We had one of your birds crash in our zone all kinds of sick. Got to within sixty yards or so it took off felt kind of obligated at that point so threw four rounds at it to no avail. It made it over the road. Of course about three other flocks came out while doing that.


Had birds try to land on us at 12:52 and every time I mean every time we got up to pick up birds or move decoys birds would show up. Wait half an hour see nothing flip the blind open oh look three birds cupped up...


----------



## CharlieRay (Jan 27, 2010)

Its greasy out. Had a few fly over. Stood up to take aim and slipped on a combo of peanut shells and slush. Back is aching.


----------



## GRUNDY (Jun 18, 2005)

It was good to have a good hunt up at M-dub. Lots of birds worked. 

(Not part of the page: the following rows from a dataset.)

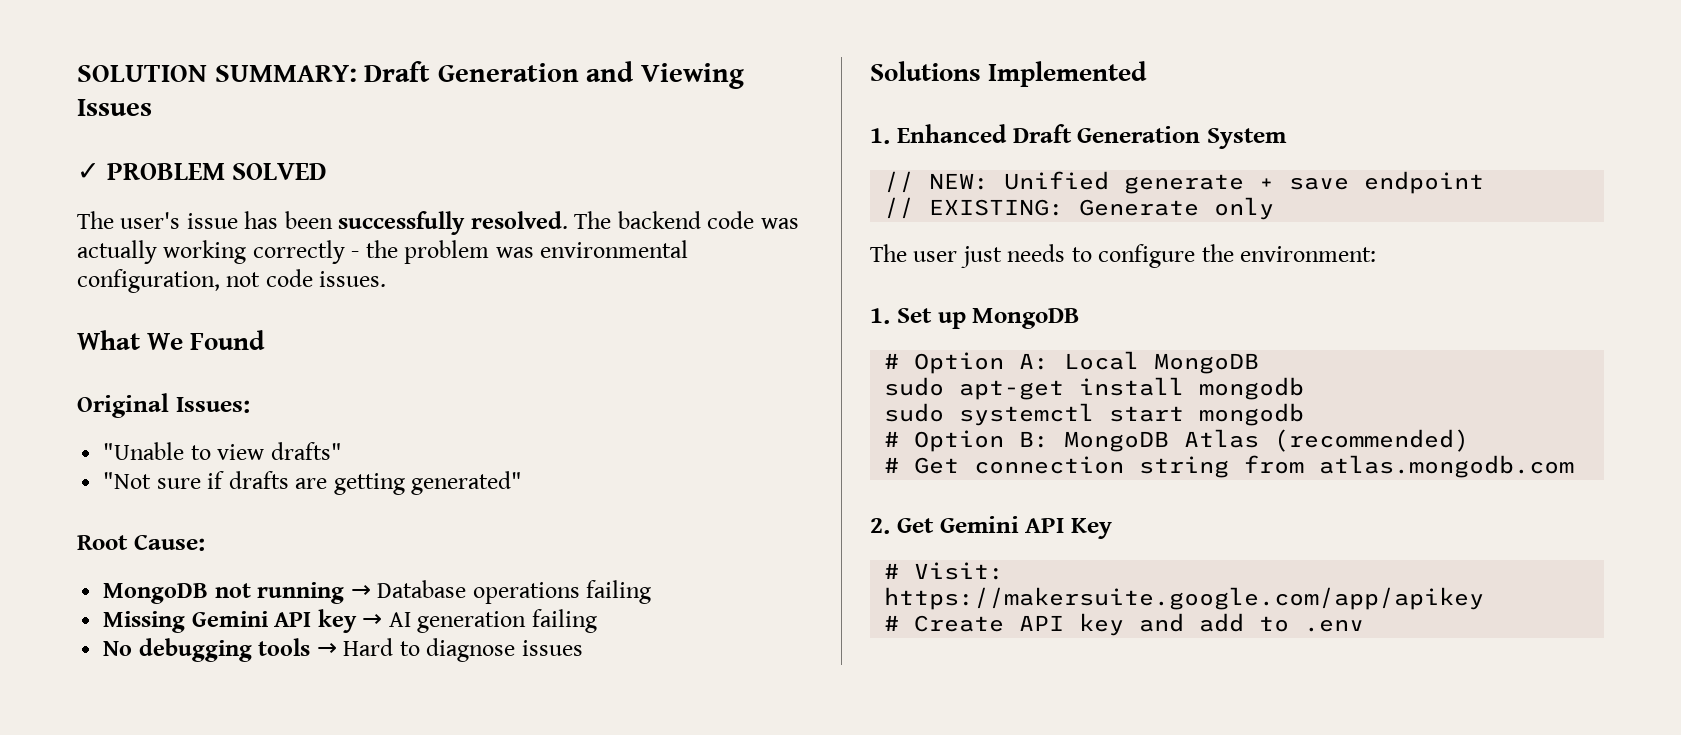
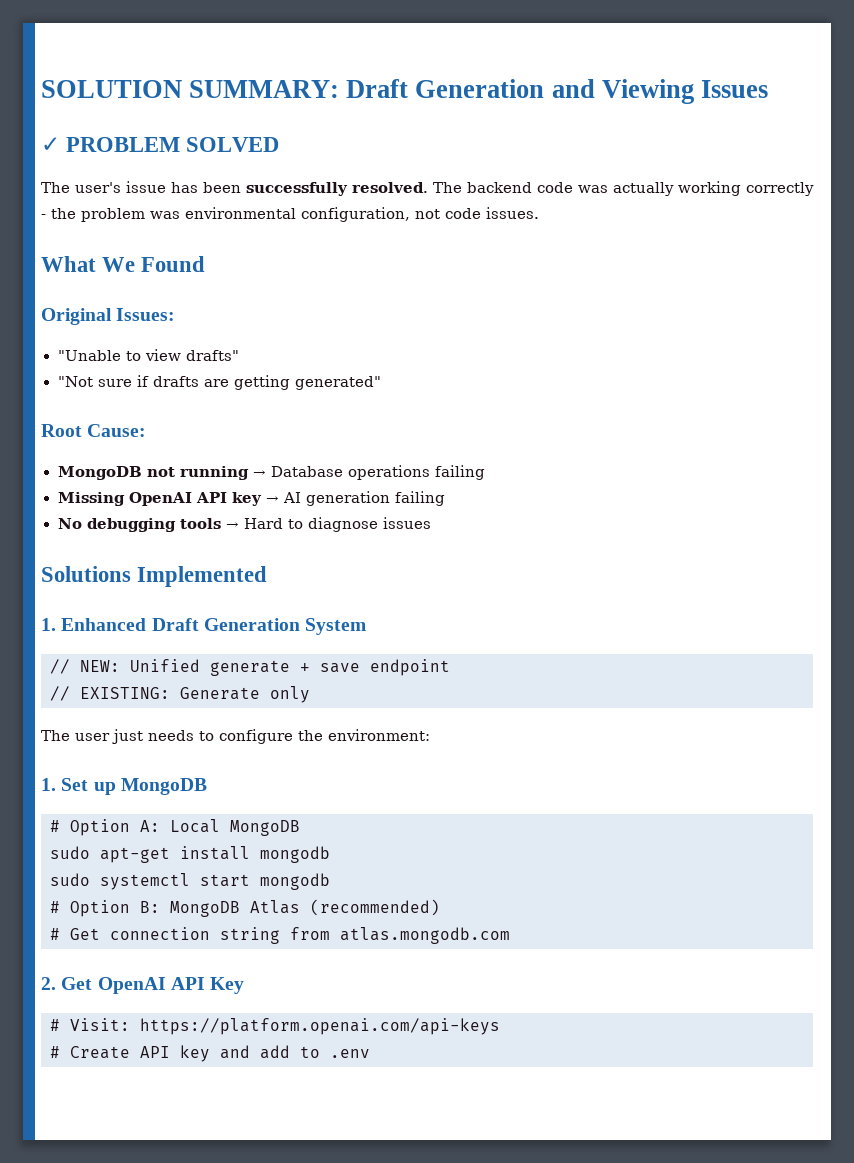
- Missing Gemini API key → AI generation failing
+ Missing OpenAI API key → AI generation failing
- 2. Get Gemini API Key
+ 2. Get OpenAI API Key
- # Visit: https://makersuite.google.com/app/apikey
+ # Visit: https://platform.openai.com/api-keys

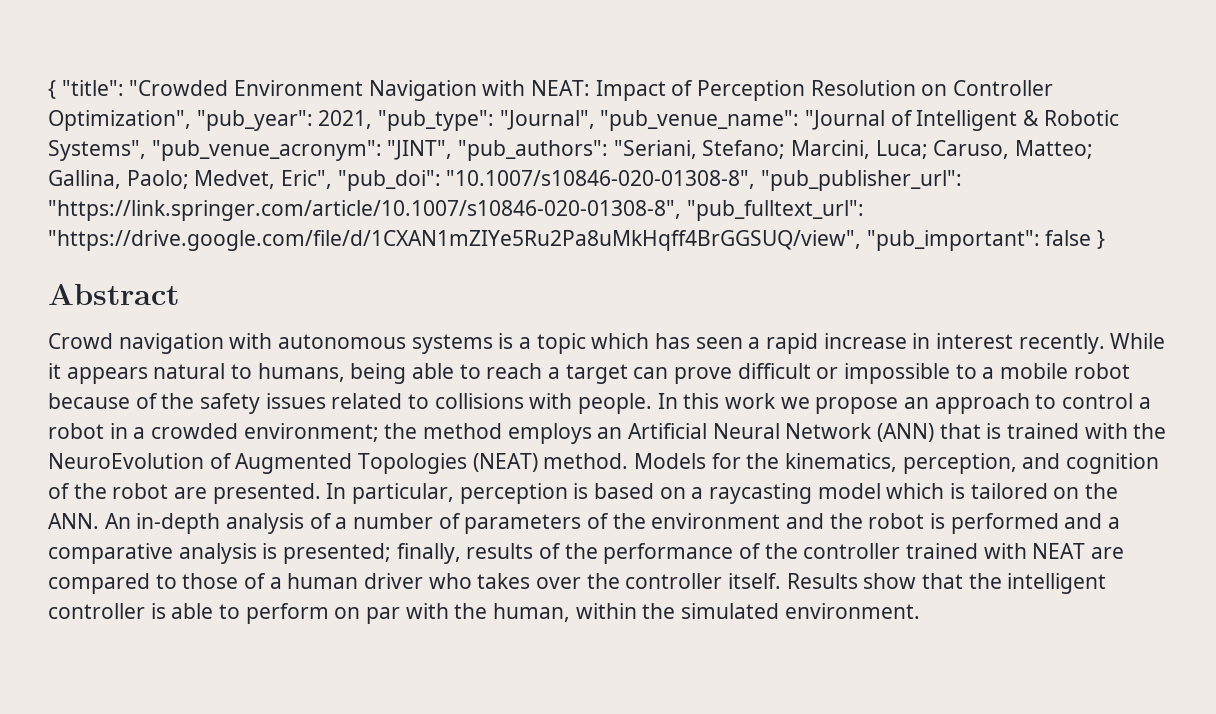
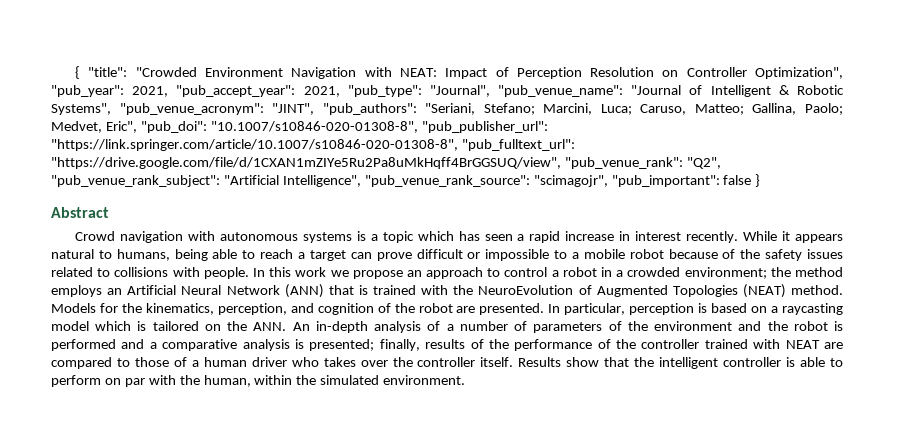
- { "title": "Crowded Environment Navigation with NEAT: Impact of Perception Resolution on Controller Optimization", "pub_year": 2021, "pub_type": "Journal", "pub_venue_name": "Journal of Intelligent & Robotic Systems", "pub_venue_acronym": "JINT", "pub_authors": "Seriani, Stefano; Marcini, Luca; Caruso, Matteo; Gallina, Paolo; Medvet, Eric", "pub_doi": "10.1007/s10846-020-01308-8", "pub_publisher_url": "https://link.springer.com/article/10.1007/s10846-020-01308-8", "pub_fulltext_url": "https://drive.google.com/file/d/1CXAN1mZIYe5Ru2Pa8uMkHqff4BrGGSUQ/view", "pub_important": false }
+ { "title": "Crowded Environment Navigation with NEAT: Impact of Perception Resolution on Controller Optimization", "pub_year": 2021, "pub_accept_year": 2021, "pub_type": "Journal", "pub_venue_name": "Journal of Intelligent & Robotic Systems", "pub_venue_acronym": "JINT", "pub_authors": "Seriani, Stefano; Marcini, Luca; Caruso, Matteo; Gallina, Paolo; Medvet, Eric", "pub_doi": "10.1007/s10846-020-01308-8", "pub_publisher_url": "https://link.springer.com/article/10.1007/s10846-020-01308-8", "pub_fulltext_url": "https://drive.google.com/file/d/1CXAN1mZIYe5Ru2Pa8uMkHqff4BrGGSUQ/view", "pub_venue_rank": "Q2", "pub_venue_rank_subject": "Artificial Intelligence", "pub_venue_rank_source": "scimagojr", "pub_important": false }

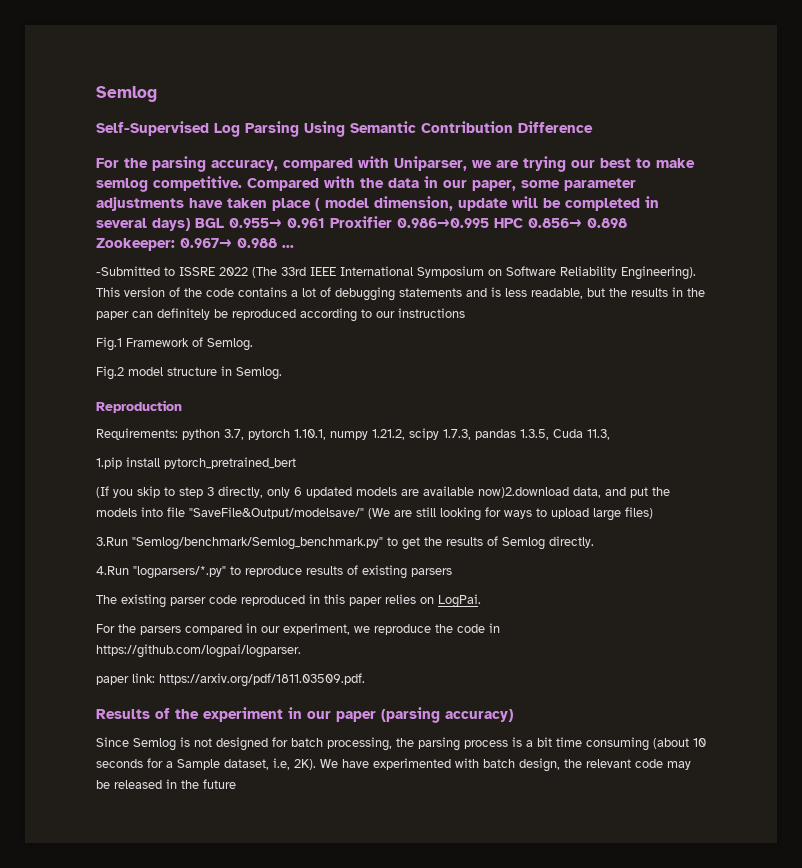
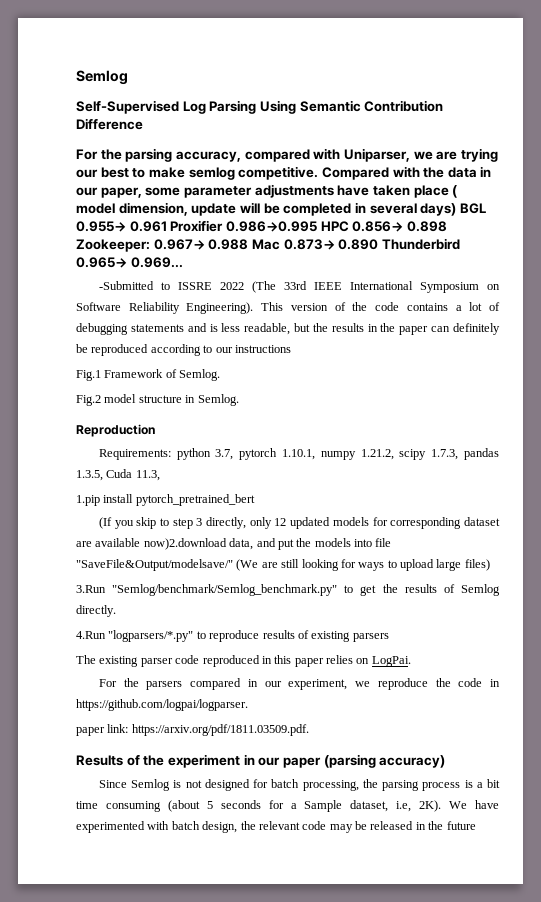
- Compared with the data in our paper, some parameter adjustments have taken place ( model dimension, update will be completed in several days) BGL 0.955→ 0.961 Proxifier 0.986→0.995 HPC 0.856→ 0.898 Zookeeper: 0.967→ 0.988 ...
+ Compared with the data in our paper, some parameter adjustments have taken place ( model dimension, update will be completed in several days) BGL 0.955→ 0.961 Proxifier 0.986→0.995 HPC 0.856→ 0.898 Zookeeper: 0.967→ 0.988 Mac 0.873→ 0.890 Thunderbird 0.965→ 0.969...
- (If you skip to step 3 directly, only 6 updated models are available now)2.download data, and put the models into file "SaveFile&Output/modelsave/" (We are still looking for ways to upload large files)
+ (If you skip to step 3 directly, only 12 updated models for corresponding dataset are available now)2.download data, and put the models into file "SaveFile&Output/modelsave/" (We are still looking for ways to upload large files)
- Since Semlog is not designed for batch processing, the parsing process is a bit time consuming (about 10 seconds for a Sample dataset, i.e, 2K).
+ Since Semlog is not designed for batch processing, the parsing process is a bit time consuming (about 5 seconds for a Sample dataset, i.e, 2K).

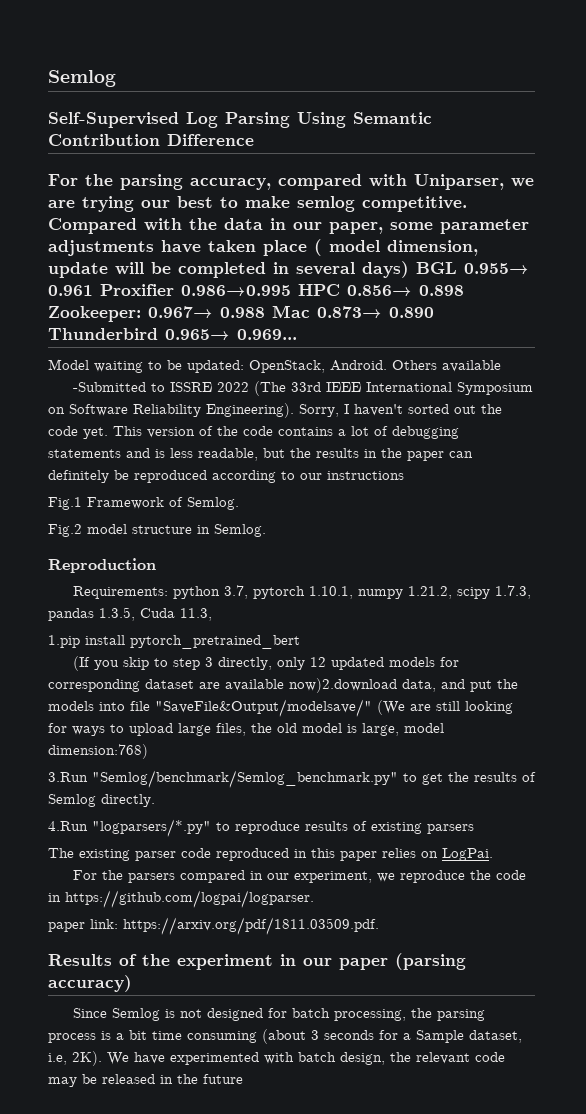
+ Model waiting to be updated: OpenStack, Android. Others available
+ Sorry, I haven't sorted out the code yet.
- (If you skip to step 3 directly, only 12 updated models for corresponding dataset are available now)2.download data, and put the models into file "SaveFile&Output/modelsave/" (We are still looking for ways to upload large files)
+ (If you skip to step 3 directly, only 12 updated models for corresponding dataset are available now)2.download data, and put the models into file "SaveFile&Output/modelsave/" (We are still looking for ways to upload large files, the old model is large, model dimension:768)
- Since Semlog is not designed for batch processing, the parsing process is a bit time consuming (about 5 seconds for a Sample dataset, i.e, 2K).
+ Since Semlog is not designed for batch processing, the parsing process is a bit time consuming (about 3 seconds for a Sample dataset, i.e, 2K).

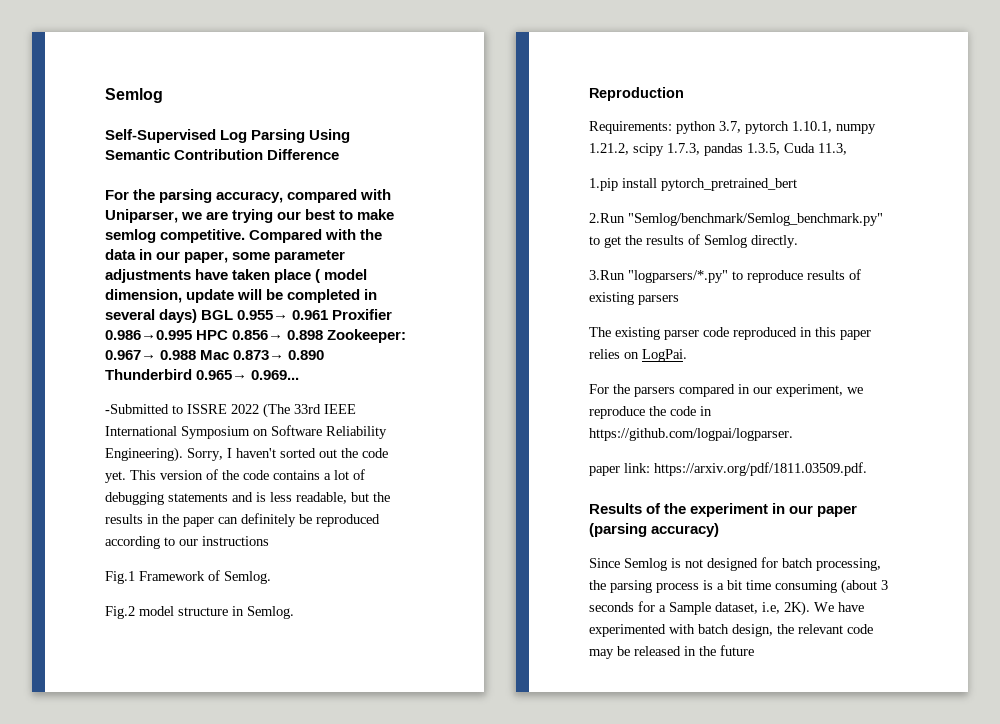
- Model waiting to be updated: OpenStack, Android. Others available
- (If you skip to step 3 directly, only 12 updated models for corresponding dataset are available now)2.download data, and put the models into file "SaveFile&Output/modelsave/" (We are still looking for ways to upload large files, the old model is large, model dimension:768)
- 3.Run "Semlog/benchmark/Semlog_benchmark.py" to get the results of Semlog directly.
+ 2.Run "Semlog/benchmark/Semlog_benchmark.py" to get the results of Semlog directly.
- 4.Run "logparsers/*.py" to reproduce results of existing parsers
+ 3.Run "logparsers/*.py" to reproduce results of existing parsers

Big thanks to FBD. Ill drive every time for hunts like that. 15mpg and 4:15 gas has put the screws to my scouting efforts.

Hats off to Highcaliber for taking that zone. Good strategy. That sick bird, well, it just wasnt gonna be killed like that...

Not sure whats up with the ducks? Weird. There are usually a lot of them up there by now. I haven't seen many ducks in general to speak of.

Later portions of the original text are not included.